Punt, schmunt. Fourth-and-two, two minutes left and five-point lead – you go for it. You go for the kill.
That's how USC Coach Pete Carroll played it at Notre Dame (winning touchdown instead of tying field goal), and that was the right move Wednesday night in the Rose Bowl.
A first down would have sealed the victory, and Carroll had LenDale "Why all the fuss about the Texas defense?" White in the backfield.
The problem was who USC had on the sideline: Reggie Bush.
Shouldn't the Trojans' best player have been on the field for the most important play of the game – if not to handle the ball, then at least to make the Longhorns think he might?
Line him up next to White in the backfield.
Send him in motion.
Split him out wide.
Just put him somewhere.
But with Bush on the sideline, the Longhorns had only one concern: White. They stuffed him short of the first down, took possession and eventually beat the Trojans, 41-38, to capture the national championship.

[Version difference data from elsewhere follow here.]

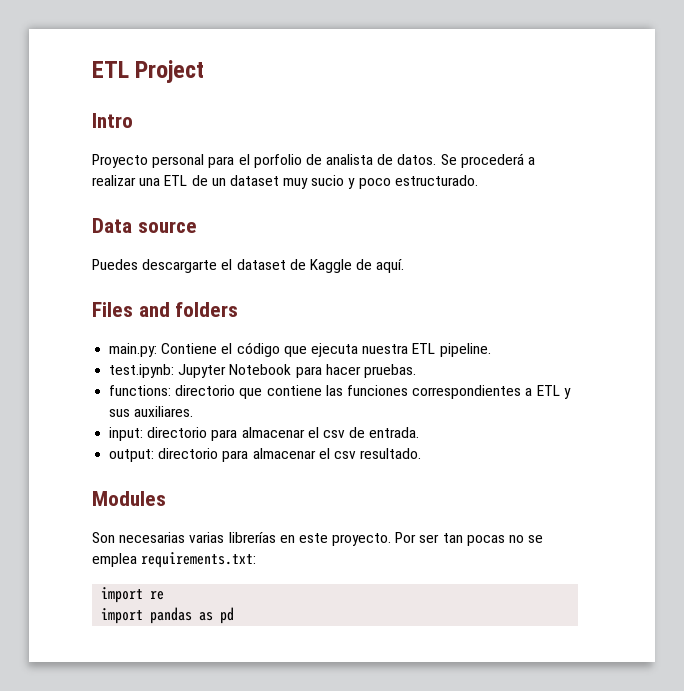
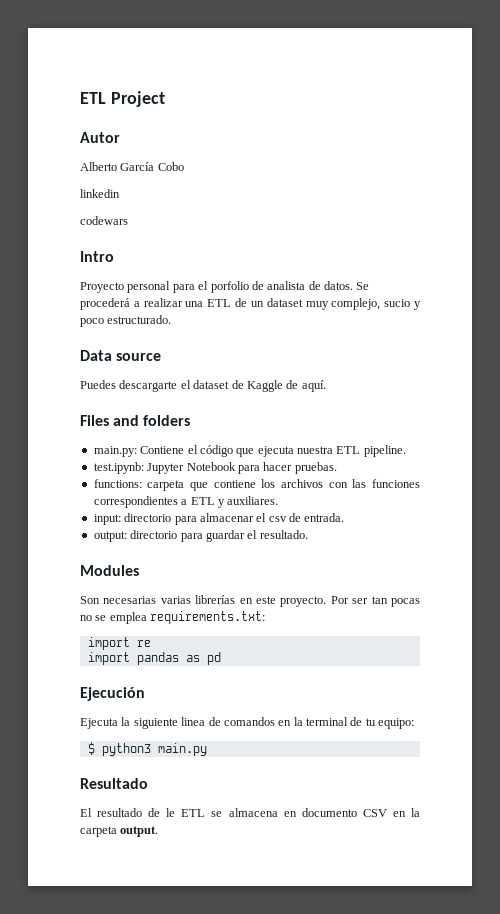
(205, 71) none -> [80,132,120,143] [80,162,184,171] [80,189,120,198] [80,216,128,225] // Autor // Alberto García Cobo // linkedin // codewars
(309, 183) none -> [331,298,381,310] complejo,
[175,385,236,396] directorio -> [147,480,185,491] carpeta
(322, 390) none -> [261,479,348,488] los archivos con
[109,409,131,417] sus -> (225, 503) none
[252,448,356,459] almacenar el csv -> [205,530,258,542] guardar el
(235, 615) none -> [80,687,145,701] [80,717,415,729] [87,742,207,756] [80,778,148,789] [80,808,420,817] [80,826,159,837] // Ejecución // Ejecuta la siguiente linea de comandos en la terminal de tu equipo: // $ python3 main.py // Resultado // El resultado de le ETL se almacena en documento CSV en la carpeta output.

And here's the thing: that wasn't USC's only coaching gaffe of the game.
If you're going to pass up a first-quarter field goal and go for it on fourth-and-almost-two, why empty the backfield and send quarterback Matt Leinart on a sneak? Why not give the ball to White and let him bulldoze?
Why spend your final timeout to organize the defense before a two-point conversion?
It didn't matter. Either the Trojans were going to trail by one or by three with 19 seconds left. The timeout would have greatly improved their chances of getting into field-goal range.
But enough about the Rose Bowl, and enough about the 2005 season.
Before college football fades into the background, here's a preliminary top 12 for 2006:
1. Ohio State (10-2): Once they settled on a QB (Troy Smith), the Buckeyes were as good as anyone in the country. Many of their marquee playersx will be back in '06, including Smith, TB Antonio Pittman and WR Ted Ginn. OSU must replace its terrific linebackers before the showdown at Texas on Sept. 9.
2. Notre Dame (9-3): Defense should be better, offense should be as good, and the schedule should be accommodating (seven home games). Think the Fiesta Bowl would like a Notre Dame-Ohio State rematch, this time for the BCS title? And in case anyone cares: Penn State at Notre Dame, also on Sept. 9.
3. Oklahoma (8-4): Sorry, Longhorns fans. Order is restored to the Big 12 next season. With most of the defense back, plus a (presumably) healthy Adrian Peterson and a seasoned QB Rhett Bomar, Sooners will be back in the BCS hunt.
4. Louisiana State (10-2): All those elite recruits Nick Saban signed before he bolted for the NFL will be veterans in '06.
5. Virginia Tech (11-2): QB Marcus Vick returns, as does much of the defense. But the Hokies must avoid their late-season fades.
6. West Virginia (11-1): Tough to pick against a team that won 11 games with freshmen at quarterback and tailback.
7. Florida (9-3): The second year in Urban Meyer's system should be much easier for QB Chris Leak.
8. Miami (9-3): Peach Bowl performance is cause for pause, but there's plenty of talent. Sophomore-to-be Kyle Wright should develop into an elite quarterback.
9. USC (12-1): Yes, the Trojans have recruited as well as they've played the past four years, but there will be a few bumps as John David Booty steps in for Matt Leinart and Herschel Dennis (if healthy) takes over for Reggie Bush and LenDale White, who are likely to enter the NFL draft.
10. Florida State (8-5): 'Noles were young and erratic in '05, but both issues should dissolve next fall. Orange Bowl performance against Penn State provided a glimpse of what's to come.
11. Arizona State (7-5): Devils will have two quarterbacks (Sam Keller and Rudy Carpenter), a load of returnees on offense and several JC recruits to solidify the defense.
12. Texas (13-0): Heavy losses on both sides of the ball, and that doesn't include the juniors who might turn pro. It's tough to see Vince Young returning, given that his value will never be higher and that his hometown team (Houston) is picking No. 1. However, if Young comes back, then make the Longhorns No. 1.